As canetas, alinhadas por cor:

“Mastigas-nos sempre que estás nervosa. Ficámos fartas deste stress todo.”

As chaves, seguras por um porta-chaves, como quem dá as mãos:

“Ficámos simplesmente aborrecidas com tanto abandono há meses que ninguém vai ao campo. Mas, ao contrário de certas pessoas, voltámos por nós mesmas.”

Inês ficou atónita.

Aqueles recados tinham algo de sarcástico, uma sabedoria pequenina com um fundo de tristeza como se ela mesma os tivesse escrito, numa outra vida em que houvesse tempo até para conversar com os objetos.

Estava já a fechar a caixa, quando reparou noutro quadradinho cinzento lá no fundo. Sem objeto preso. Só um bilhete.

As letras tremiam e estavam um pouco borradas, como se tivessem lágrimas:

“Prometeste àquela menina do espelho que ias ser pintora.
Eu sou essa menina.
E sinto-me muito sozinha nesta caixa de promessas esquecidas e sonhos por cumprir.”

Inês ficou muito tempo sentada no chão do closet, encostada às prateleiras cheias, a recordar.

Recordou-se do jardim de infância, a desenhar com a língua de fora casas, sol, pai, mãe, e a irmã, tudo com marcadores.

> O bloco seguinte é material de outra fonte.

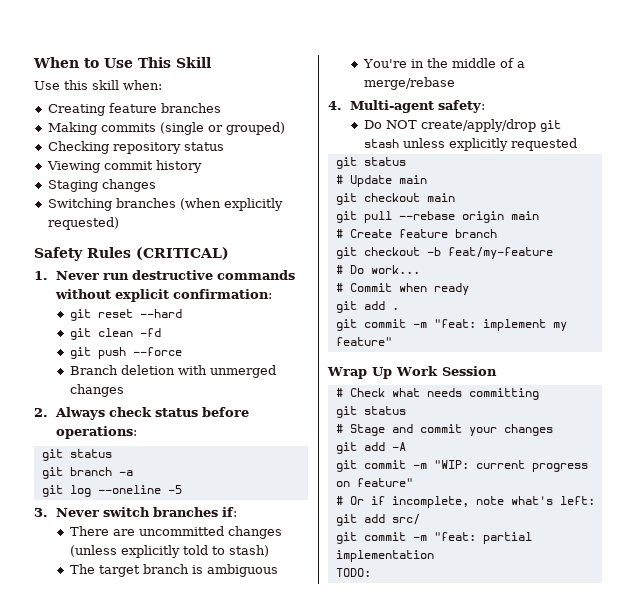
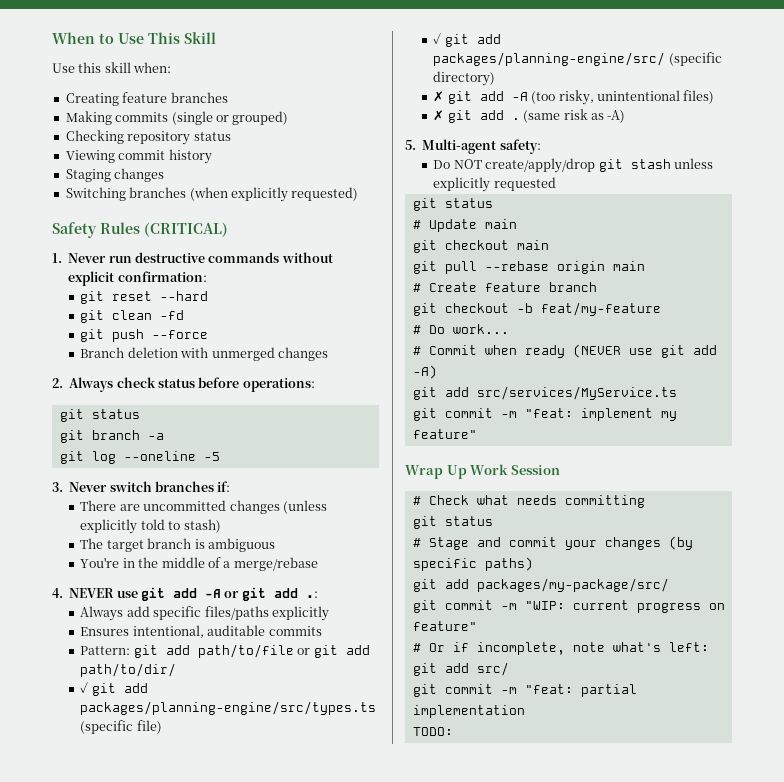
- 4. Multi-agent safety:
+ 4. NEVER use git add -A or git add .:
+ Always add specific files/paths explicitly
+ Ensures intentional, auditable commits
+ Pattern: git add path/to/file or git add path/to/dir/
+ ✓ git add packages/planning-engine/src/types.ts (specific file)
+ ✓ git add packages/planning-engine/src/ (specific directory)
+ ✗ git add -A (too risky, unintentional files)
+ ✗ git add . (same risk as -A)
+ 5. Multi-agent safety:
- # Commit when ready
- git add .
+ # Commit when ready (NEVER use git add -A)
+ git add src/services/MyService.ts
- # Stage and commit your changes
- git add -A
+ # Stage and commit your changes (by specific paths)
+ git add packages/my-package/src/

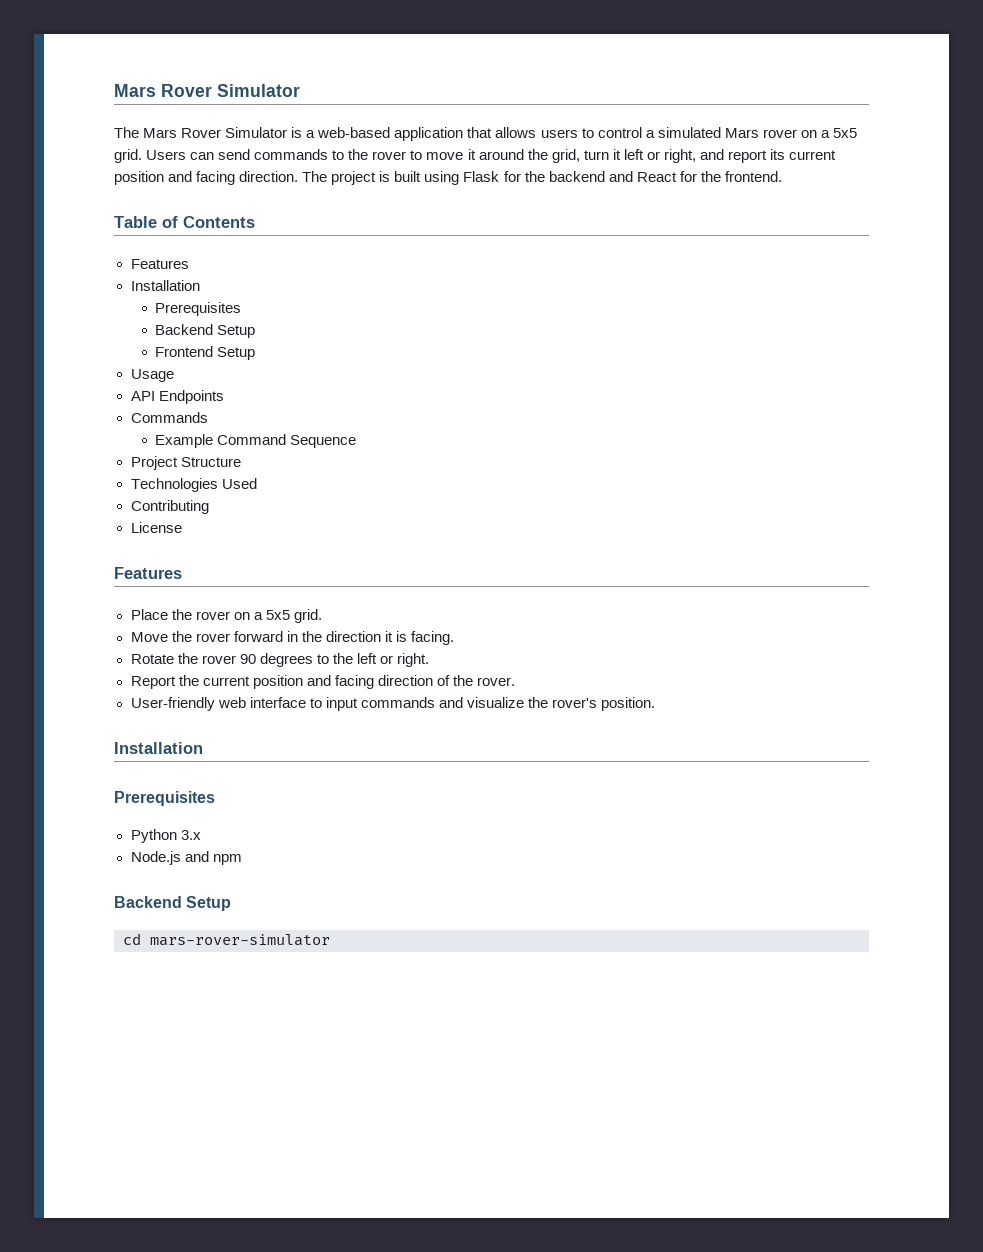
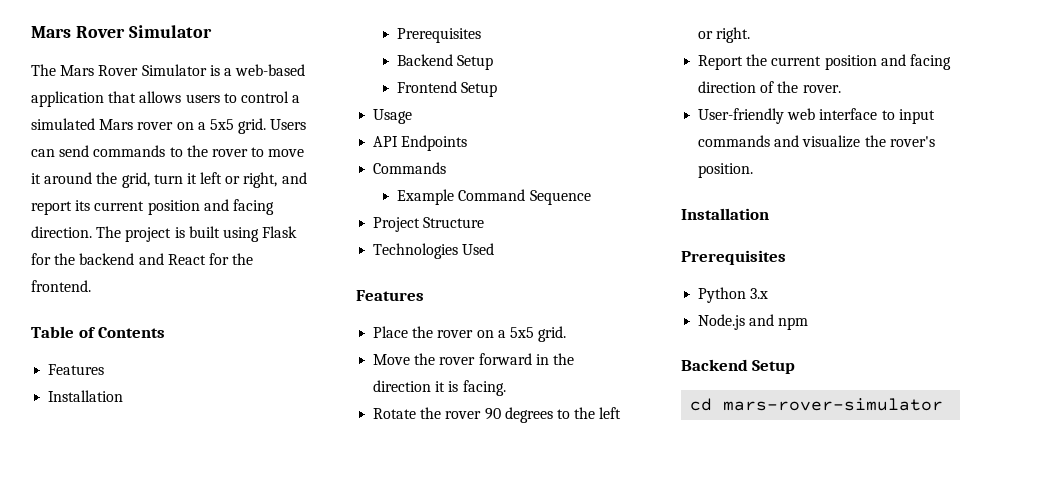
- Contributing
- License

Recordou-se das aulas de Educação Visual, o prazer de ver a aguarela espalhar-se suavemente na folha molhada.

Do cheiro das tintas a óleo no ateliê. O silêncio do museu. Cada pincelada como se fosse uma melodia. As explicações vibrantes da guia.

Primeiro, achava que essa seria a sua vida.

Depois um passatempo. Um escape.

Depois…

Nada.

Não foi por falta de tempo. Simplesmente foi sempre adiando, cada vez arranjando algo mais urgente e importante, até que aquela sensação quente de antecipação também se foi tão sem deixar rasto quanto as meias, as canetas, as chaves.

Passou o dedo pelo último bilhete.

Quase parecia que o papel estava vivo mais quente do que os outros, a vibrar ligeiramente. Ou talvez fossem as suas mãos que tremiam.

Será mesmo que uma ida extra ao centro comercial ou mais um policial valem mais do que um sonho?

Naquela noite, Inês rebolou na cama sem conseguir dormir. Às duas da manhã, suspirou e saiu debaixo dos lençóis.

Vais aonde? murmurou Rui, meio acordado.

Dorme, dorme… balbuciou ela.

Lá para os lados das caixas no closet, ainda tenho as tintas antigas, pensou Inês, e ao passar pelo espelho do hall, apanhou o olhar daquela menina. Assustado. Mas com esperança.